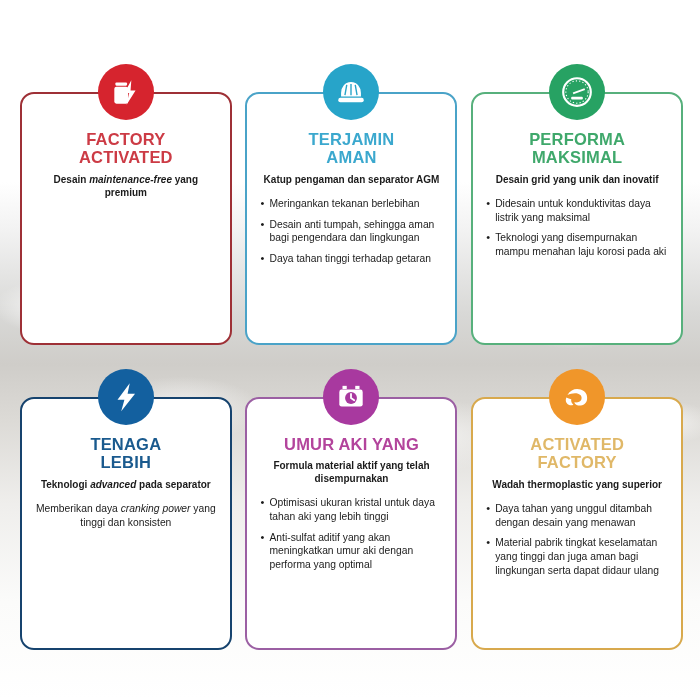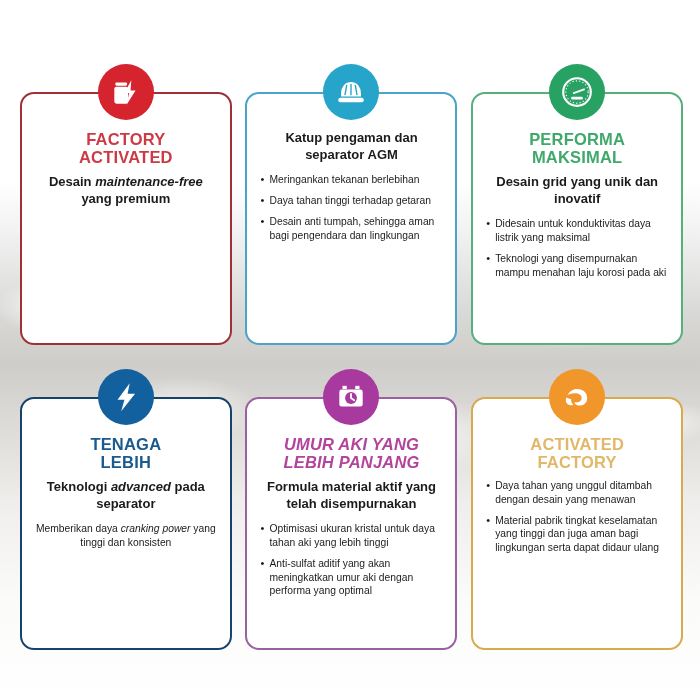"TERJAMIN" div.card-title { html: none -> <div> <span>TERJAMIN</span><br> <span>AMAN</span> </div> }
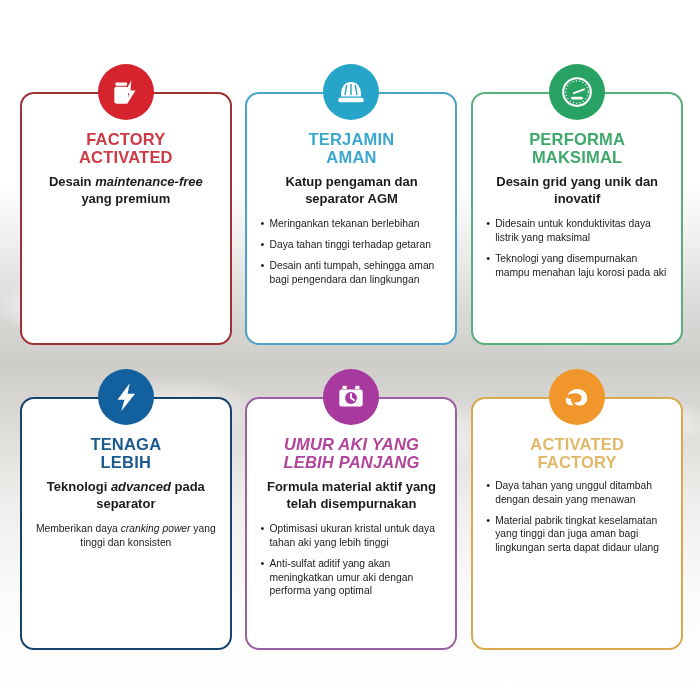"Desain maintenance-free yang premium" .card-sub { font-size: 13px -> 10px }
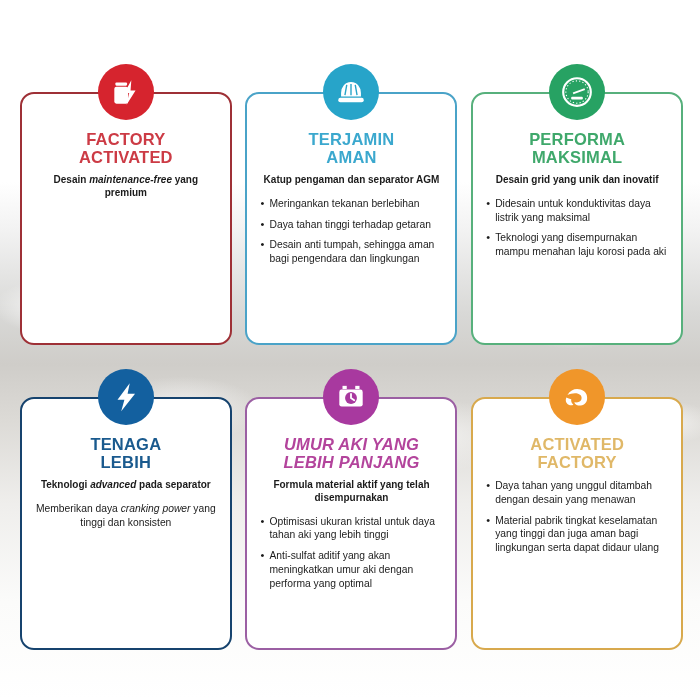"Daya tahan tinggi terhadap getaran" li { order: before "Desain anti tumpah, sehingga aman" -> after "Desain anti tumpah, sehingga aman" }
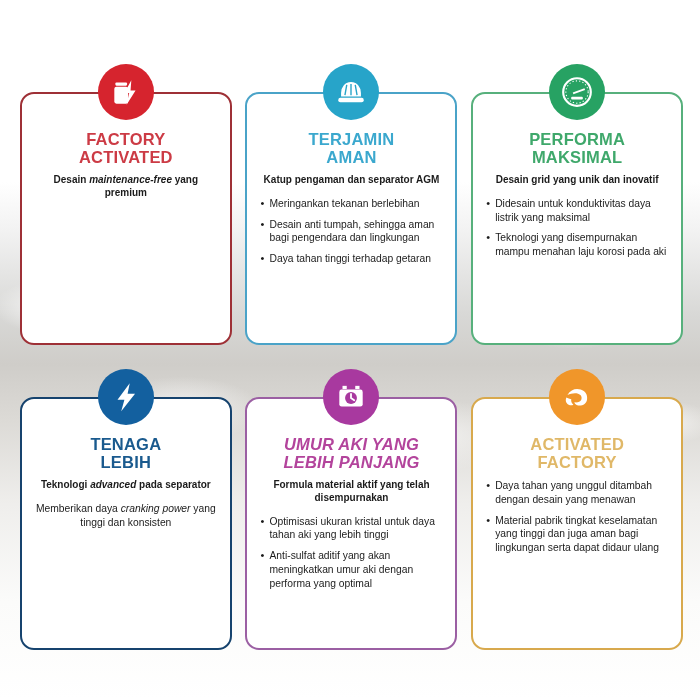"UMUR AKI YANG" .t-purple { font-style: italic -> none }
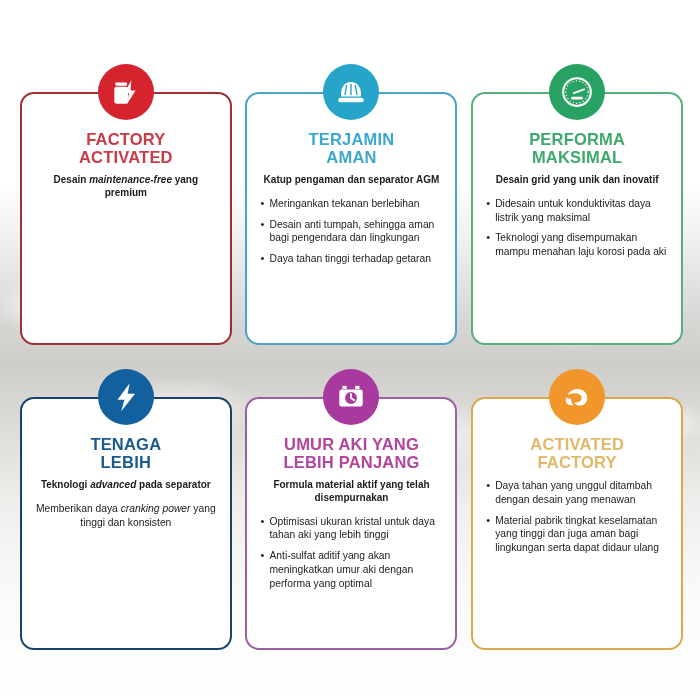"LEBIH PANJANG" span { html: <span>LEBIH PANJANG</span> -> none }
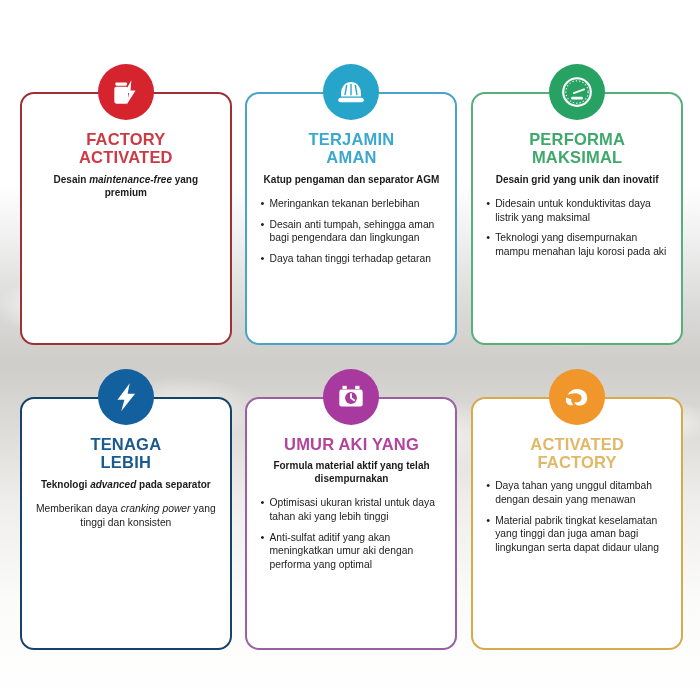"Wadah thermoplastic yang superior" div.card-sub { html: none -> <div>Wadah thermoplastic yang superior</div> }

+-------+

TASK TO COMPLETE. Leave the pictures out, then output exactly the lines from the "font-style: italic ->" line through the end of the records above, and no others.

RESULT.
"UMUR AKI YANG" .t-purple { font-style: italic -> none }
"LEBIH PANJANG" span { html: <span>LEBIH PANJANG</span> -> none }
"Wadah thermoplastic yang superior" div.card-sub { html: none -> <div>Wadah thermoplastic yang superior</div> }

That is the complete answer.